Cutler also contends that the Commonwealth never proved the exact weight of the marijuana. Proof that an accused possessed the weight of marijuana proscribed by the statute is an essential element of the offense that the Commonwealth must prove beyond a reasonable doubt. Hill v. Commonwealth, 17 Va. App. 480, 484-85, 438 S.E.2d 296, 299 (1993). Although the Commonwealth never proved the weight of the bag that bore Cutler's fingerprint without the weight of the other bag, the trial judge was free to conclude that Cutler was in constructive possession of both zip-lock bags. Of the one pound, six ounces of marijuana contained in the two zip-lock baggies, the larger block of marijuana was in the baggie with the fingerprints.
The evidence was sufficient for the trial judge to conclude beyond a reasonable doubt that Cutler possessed the requisite amount of marijuana.
For these reasons, we affirm the conviction.
Affirmed.
When the Commonwealth relies on circumstantial evidence to prove guilt, "all necessary circumstances proved must be consistent with guilt and inconsistent with innocence and must exclude every reasonable hypothesis of innocence." Bishop v. Commonwealth, 227 Va. 164, 169, 313 S.E.2d 390, 393 (1984).
[W]hile [the accused's] fingerprint found at the scene of the crime may be sufficient under the circumstances to show [the accused] was there at some time, nevertheless, in order to show [the accused] was the criminal agent, such evidence must be coupled with evidence of other circumstances tending to reasonably exclude the hypothesis that the print was impressed at a time other than that of the crime.
Turner v. Commonwealth, 218 Va. 141, 146, 235 S.E.2d 357, 360 (1977). Furthermore, the principle is well established that "[w]here facts are established which are susceptible of two different interpretations, one of which is consistent with the innocence of the accused, the jury or the judge trying the case cannot arbitrarily adopt the interpretation which incriminates him." Williams v. Commonwealth, 193 Va. 764, 772, 71 S.E.2d 73, 77 (1952); Commonwealth v. Smith, 259 Va. 780, 782, 529 S.E.2d 78, 79 (2000). Instead, "[t]he interpretation more favorable to the accused should be adopted unless it is untenable under all the facts and circumstances of the case." Williams, 193 Va. at 772, 71 S.E.2d at 77.

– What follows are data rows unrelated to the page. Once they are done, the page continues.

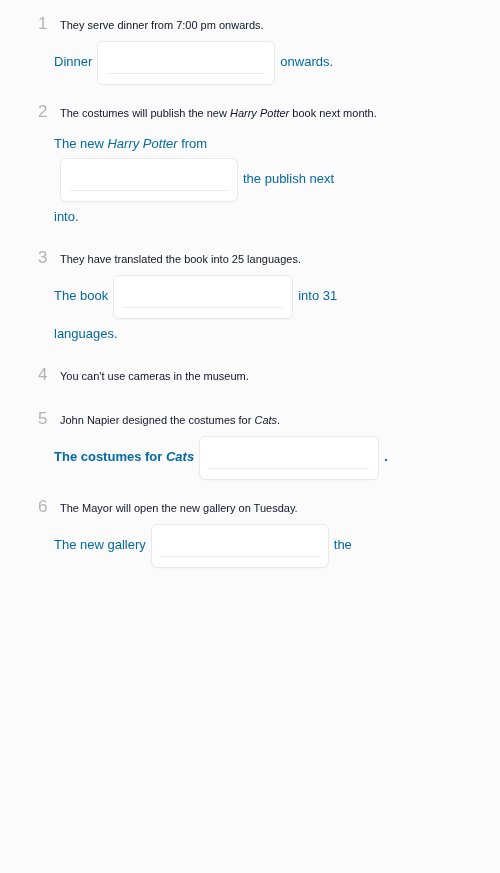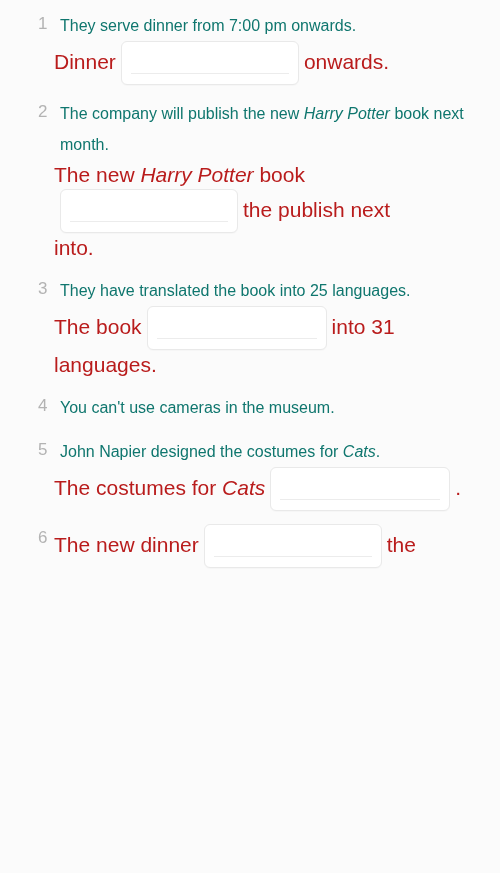--- a/index.html
+++ b/index.html
@@ -32,31 +32,31 @@
     position: absolute;
     left: 38px;
     top: 0;
     color: #b3b3b3;
     font-size: 17px;
     line-height: 28px;
     font-weight: 400;
   }
 
   .prompt {
-    font-size: 16px;
+    font-size: 11px;
     line-height: 31px;
-    color: #0f766e;
+    color: #0f172a;
     padding-left: 22px;
     margin: 0;
   }
 
   .answer {
-    font-size: 21px;
+    font-size: 13px;
     line-height: 29px;
-    color: #b91c1c;
+    color: #0369a1;
     margin: 0;
     padding-left: 16px;
   }
 
   .blank {
     display: inline-block;
     vertical-align: middle;
     background: #ffffff;
     border: 1px solid #e9e9e9;
     border-radius: 6px;
@@ -80,40 +80,40 @@
   .blank.w178 { width: 178px; }
   .blank.w180 { width: 180px; }
 
   em, .ital {
     font-style: italic;
     text-align: center;
   }
 
   .ex1 .answer { padding-left: 16px; }
   .ex2 .blank { margin-left: 6px; }
-  .ex5 .answer { padding-left: 16px; }
+  .ex5 .answer { padding-left: 16px; font-weight: bold; }
 </style>
 </head>
 <body>
 
 <div class="worksheet">
 
   <div class="exercise ex1">
     <span class="q-number">1</span>
     <div class="prompt">They serve dinner from 7:00 pm onwards.</div>
     <div class="answer">
       <span>Dinner</span><span class="blank w178"></span><span>onwards.</span>
     </div>
   </div>
 
   <div class="exercise ex2">
     <span class="q-number">2</span>
-    <div class="prompt"><span>The company will publish the new </span><em>Harry</em><span> </span><em>Potter</em><span> book next month.</span></div>
+    <div class="prompt"><span>The costumes will publish the new </span><em>Harry</em><span> </span><em>Potter</em><span> book next month.</span></div>
     <div class="answer">
-      <span>The new </span><em>Harry Potter</em><span> book</span><br><span class="blank w178"></span><span>the publish next</span><br><span>into.</span>
+      <span>The new </span><em>Harry Potter</em><span> from</span><br><span class="blank w178"></span><span>the publish next</span><br><span>into.</span>
     </div>
   </div>
 
   <div class="exercise ex3">
     <span class="q-number">3</span>
     <div class="prompt">They have translated the book into 25 languages.</div>
     <div class="answer">
       <span>The book</span><span class="blank w180"></span><span>into 31</span><br><span>languages.</span>
     </div>
   </div>
@@ -126,18 +126,19 @@
   <div class="exercise ex5">
     <span class="q-number">5</span>
     <div class="prompt"><span>John Napier designed the costumes for </span><em>Cats</em><span>.</span></div>
     <div class="answer">
       <span>The costumes for </span><em>Cats</em><span class="blank w180"></span><span>.</span>
     </div>
   </div>
 
   <div class="exercise ex6">
     <span class="q-number">6</span>
+    <div class="prompt">The Mayor will open the new gallery on Tuesday.</div>
     <div class="answer">
-      <span>The new dinner</span><span class="blank w178"></span><span>the</span><br>
+      <span>The new gallery</span><span class="blank w178"></span><span>the</span><br>
     </div>
   </div>
 
 </div>
 
 </body></html>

The evidence in this record was insufficient to prove beyond a reasonable doubt that Cutler possessed the marijuana. All the officers who observed an object being thrown from the vehicle testified it was thrown from the rear door. No evidence proved this was accomplished by Cutler, who was driving the vehicle. The only reasonable inference to draw from this evidence is that someone other than Cutler possessed and discarded the marijuana from the rear door of the vehicle.

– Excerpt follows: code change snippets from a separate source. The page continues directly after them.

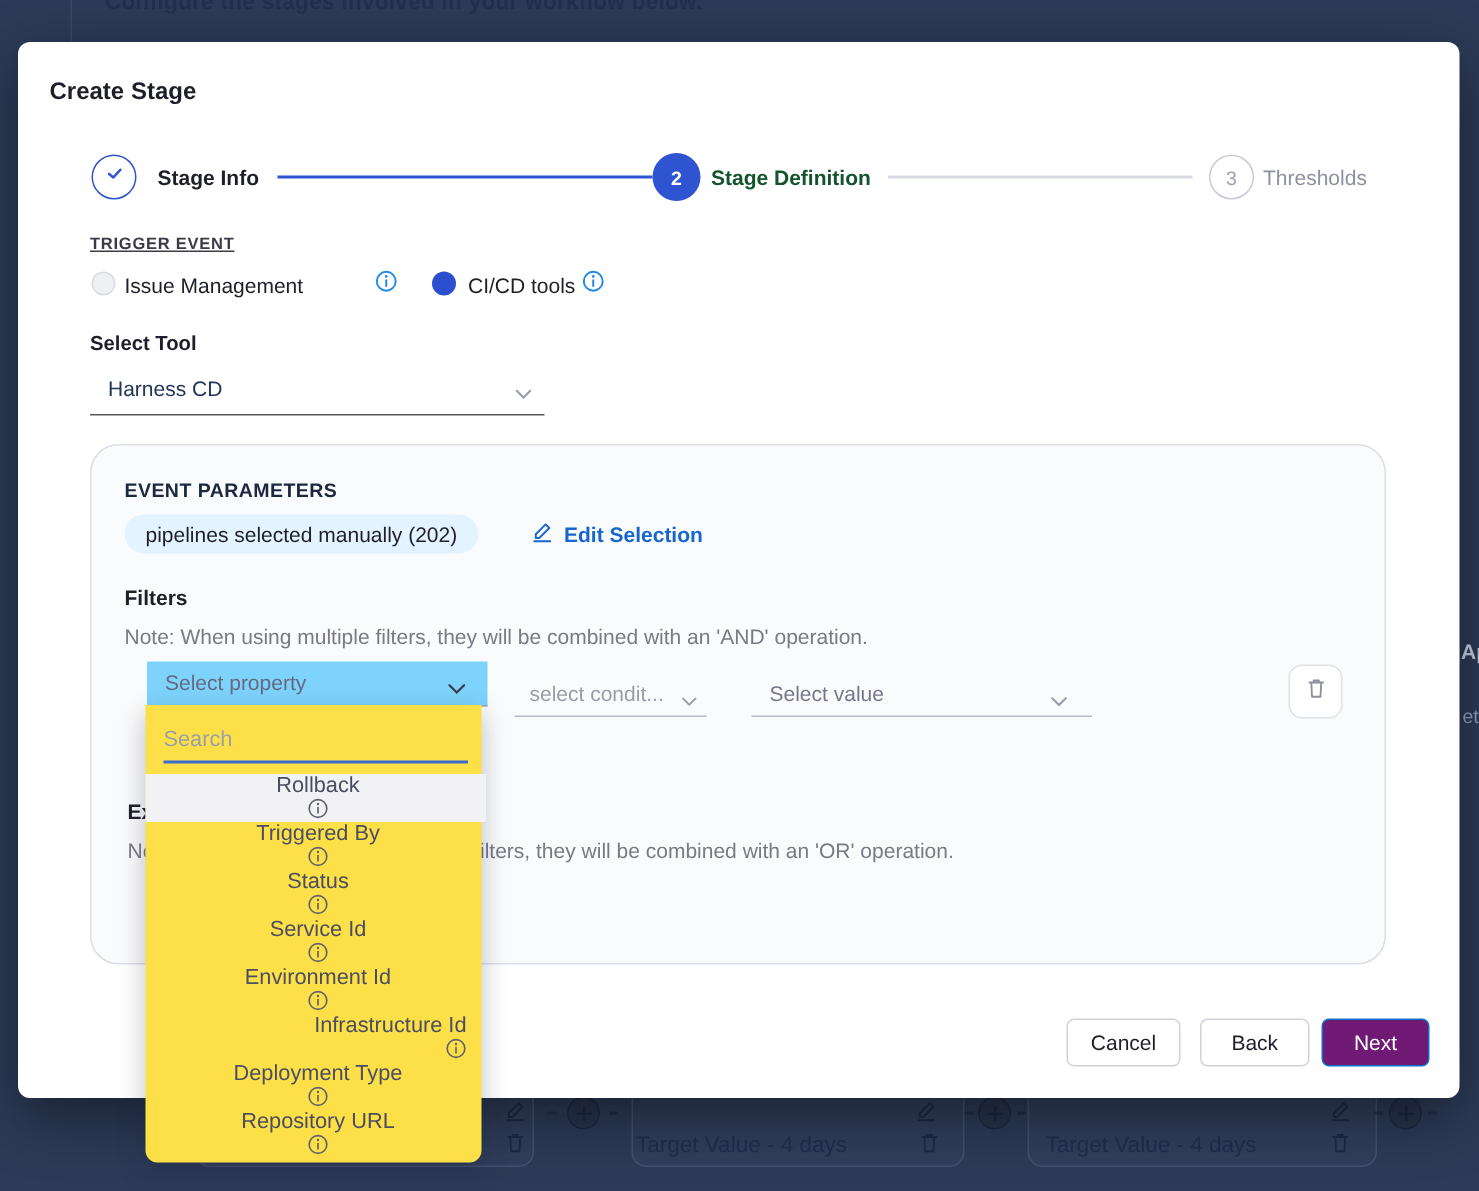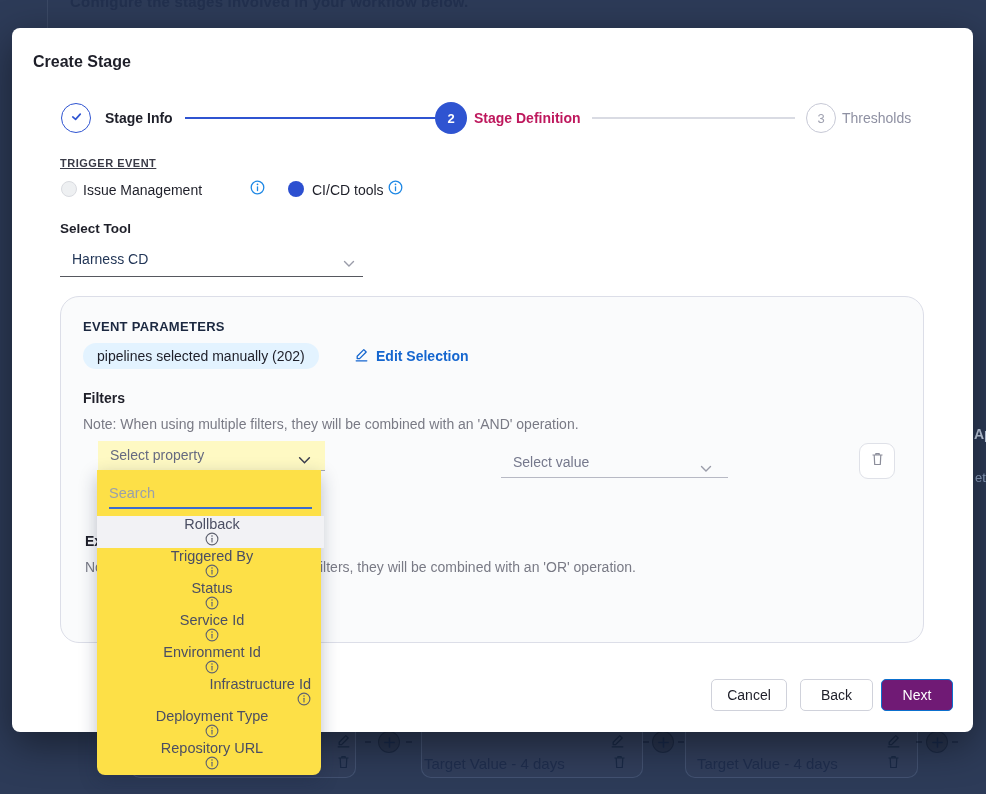--- a/index.html
+++ b/index.html
@@ -27,21 +27,21 @@
            box-shadow:0 12px 40px rgba(0,0,0,.45); z-index:10; }
   .modal-title { left:21px; top:25px; font-size:16px; font-weight:700; color:#1e1f29; }
 
   
   .step-circle { width:30px; height:30px; border-radius:50%; display:flex; align-items:center; justify-content:center; background:#fff; }
   .step-done { border:1.6px solid #2f54d1; color:#2f54d1; }
   .step-active { width:32px; height:32px; background:#2f54d1; color:#fff; font-size:13px; font-weight:700; }
   .step-upcoming { border:1.5px solid #c7c9d6; color:#9fa1b0; font-size:13px; }
   .step-label { top:82px; font-size:14px; line-height:16px; }
   .lbl-dark { color:#1e1f29; font-weight:600; }
-  .lbl-bold { color:#be185d; font-weight:700; }
+  .lbl-bold { color:#14532d; font-weight:700; }
   .lbl-gray { color:#8e90a2; font-weight:400; }
   .connector { top:89px; height:2px; }
 
   
   .section-caps { font-size:11px; font-weight:700; letter-spacing:.5px; color:#3a3b47; }
   .radio { width:16px; height:16px; border-radius:50%; }
   .radio-off { background:#eef0f2; border:1px solid #d9dbe0; }
   .radio-on { background:#2c4fd0; }
   .radio-label { font-size:14px; color:#1e1f29; line-height:16px; }
   .info-blue { color:#1e88e5; }
@@ -54,21 +54,21 @@
 
   
   .panel { left:48px; top:268px; width:864px; height:347px; background:#fafbfc; border:1px solid #dcdee8; border-radius:19px; }
   .panel-caps { left:22px; top:22px; font-size:13px; font-weight:700; letter-spacing:.3px; color:#1b2840; }
   .pill { left:22px; top:46px; height:26px; line-height:26px; padding:0 14px; border-radius:13px; background:#e3f3ff;
           font-size:14px; color:#1e1f29; white-space:nowrap; }
   .edit-link { left:293px; top:46px; height:26px; display:flex; align-items:center; gap:7px; color:#1566cf;
                font-size:14px; font-weight:600; cursor:pointer; }
   .filters-h { left:22px; top:93px; font-size:14px; font-weight:700; color:#1e1f29; }
   .note { font-size:14px; color:#797a85; white-space:nowrap; }
-  .prop-box { left:37px; top:144px; width:227px; height:30px; background:#fef9c3; border-bottom:1px solid #a5a7b3; cursor:pointer; }
+  .prop-box { left:37px; top:144px; width:227px; height:30px; background:#7dd3fc; border-bottom:1px solid #a5a7b3; cursor:pointer; }
   .prop-box-label { position:absolute; left:12px; line-height:29px; font-size:14px; color:#666a80; }
   .mini-select { top:151px; height:30px; border-bottom:1px solid #b7b9c4; cursor:pointer; }
   .mini-select .ph { position:absolute; left:10px; line-height:29px; font-size:14px; white-space:nowrap; }
   .ph-gray { color:#9a9ca9; }
   .ph-dark { color:#75788c; }
   .trash-btn { left:798px; top:146px; width:36px; height:36px; background:#fff; border:1px solid #dfe1e8; border-radius:9px;
                display:flex; align-items:center; justify-content:center; color:#8b8d9a; cursor:pointer; }
   .exec-h { left:24px; top:236px; font-size:14px; font-weight:700; color:#1e1f29; }
 
   
@@ -238,20 +238,28 @@
 
       <div class="abs prop-box">
         <span class="prop-box-label">Select property</span>
         <span class="chev" style="right:14px;top:10px;color:#3a3d4d;">
           <svg width="13" height="9" viewBox="0 0 12 8">
               <polyline points="1.5,1.5 6,6 10.5,1.5" fill="none" stroke="currentColor" stroke-width="1.4" stroke-linecap="round"></polyline>
             </svg>
         </span>
       </div>
 
+      <div class="abs mini-select" style="left:282px;width:128px;">
+        <span class="ph ph-gray">select condit...</span>
+        <span class="chev" style="right:6px;top:11px;">
+          <svg width="11" height="8" viewBox="0 0 12 8">
+              <polyline points="1.5,1.5 6,6 10.5,1.5" fill="none" stroke="currentColor" stroke-width="1.4" stroke-linecap="round"></polyline>
+            </svg>
+        </span>
+      </div>
 
       <div class="abs mini-select" style="left:440px;width:227px;">
         <span class="ph ph-dark" style="left:12px;text-align:center;">Select value</span>
         <span class="chev" style="right:16px;top:11px;">
           <svg width="12" height="8" viewBox="0 0 12 8">
               <polyline points="1.5,1.5 6,6 10.5,1.5" fill="none" stroke="currentColor" stroke-width="1.4" stroke-linecap="round"></polyline>
             </svg>
         </span>
       </div>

No person ever saw Cutler touch the marijuana. When the officer interviewed Cutler, Cutler explained that he initially evaded the police out of fear of arrest for drunken driving. Cutler identified Drew, the passenger, to the officer as the person that owned the backpack. The officer confirmed Drew was in the vehicle. Thus, the only evidence in the record concerning the origin of the backpack is Cutler's statement that Drew had it. Significantly, when Cutler and Drew were searched, the only contraband seized was a one-quarter ounce bag of marijuana which was in Drew's shoe. This evidence further supports Cutler's assertion that Drew possessed and maintained the backpack containing the marijuana. I would hold that this evidence raises the reasonable hypothesis, not excluded by the evidence, that one of Cutler's passengers possessed the drugs without Cutler's knowledge. Fearing a stop by the police, the passenger threw the backpack out the rear door so that the police would not find it during a possible search of the vehicle.
The circumstantial evidence in this case proves only that at some time Cutler touched a zip-lock bag. In Granger v. Commonwealth, 20 Va. App. 576, 459 S.E.2d 106 (1995), we reversed a conviction for malicious wounding and robbery where "the Commonwealth's case only proved that [the accused] once handled the bottle" that was used to strike the victim. Id. at 578, 459 S.E.2d at 106. We held that the "[finger]print evidence [did] not show when [the accused] handled the bottle or that he handled it at the scene of the crime." Id. Here, as in Granger, the "circumstantial evidence does not exclude the hypothesis that [Cutler] may have handled the [bag] for an innocent purpose before" the marijuana was placed in it. Id. at 577, 459 S.E.2d at 106. Fingerprints on the bag simply proved that Cutler previously touched the bag at an unspecified time under unknown circumstances. The Commonwealth produced no evidence narrowing the time during which Cutler may have touched this bag. Certainly no evidence proved that Cutler touched the bag after marijuana was put in it.
In Varker v. Commonwealth, 14 Va. App. 445, 417 S.E.2d 7 (1992), the accused's handprint was found outside of an office that had been burgled. Even though the print was near the point of entry, we held that such evidence only proved the accused was in the office "at some point in time." Id. at 447, 164 S.E.2d at 9. As in Varker, the evidence does not exclude the hypothesis that Cutler earlier handled the bag for an innocent purpose. A zip-lock bag is not contraband. No criminal act occurs from the mere handling of a zip-lock bag. The evidence established that Cutler had picked Drew up earlier on the day of the offense. Drew was in the vehicle when the officers first saw it. No evidence proved that Cutler had not visited Drew on other occasions, and the evidence certainly did not disprove that Cutler did not innocently handle the bag at an earlier occasion prior to the marijuana being placed in the bag.
When, as here, the evidence is susceptible to two different interpretations, we are required to adopt the interpretation favorable to the accused unless it is untenable under all the facts and circumstances. Cutler's innocent touch of only one of the zip-lock bags is not untenable under the facts of this case. If Cutler had been alone in the vehicle or if the police had seen him throw the bag from the vehicle, then this case might be different. Under the circumstances proved in this record, however, the evidences raises no more than a suspicion of guilt. Smith, 259 Va. at 784, 529 S.E.2d at 79. "'Suspicion, however, no matter how strong is insufficient to sustain a criminal conviction.'" Id. (quoting Stover v. Commonwealth, 222 Va. 618, 624, 283 S.E.2d 194, 197 (1981)). Not even a probability of guilt is sufficient to warrant the conclusion beyond a reasonable doubt that Cutler possessed the marijuana. See Crisman v. Commonwealth, 197 Va. 17, 21, 87 S.E.2d 796, 799 (1955) (finding insufficient evidence to convict a defendant where heroin was in plain view by his feet in a car occupied by five men).
On this evidence, I would hold that the Commonwealth has not borne it burden of proving guilt beyond a reasonable doubt, and I would reverse the conviction. I dissent.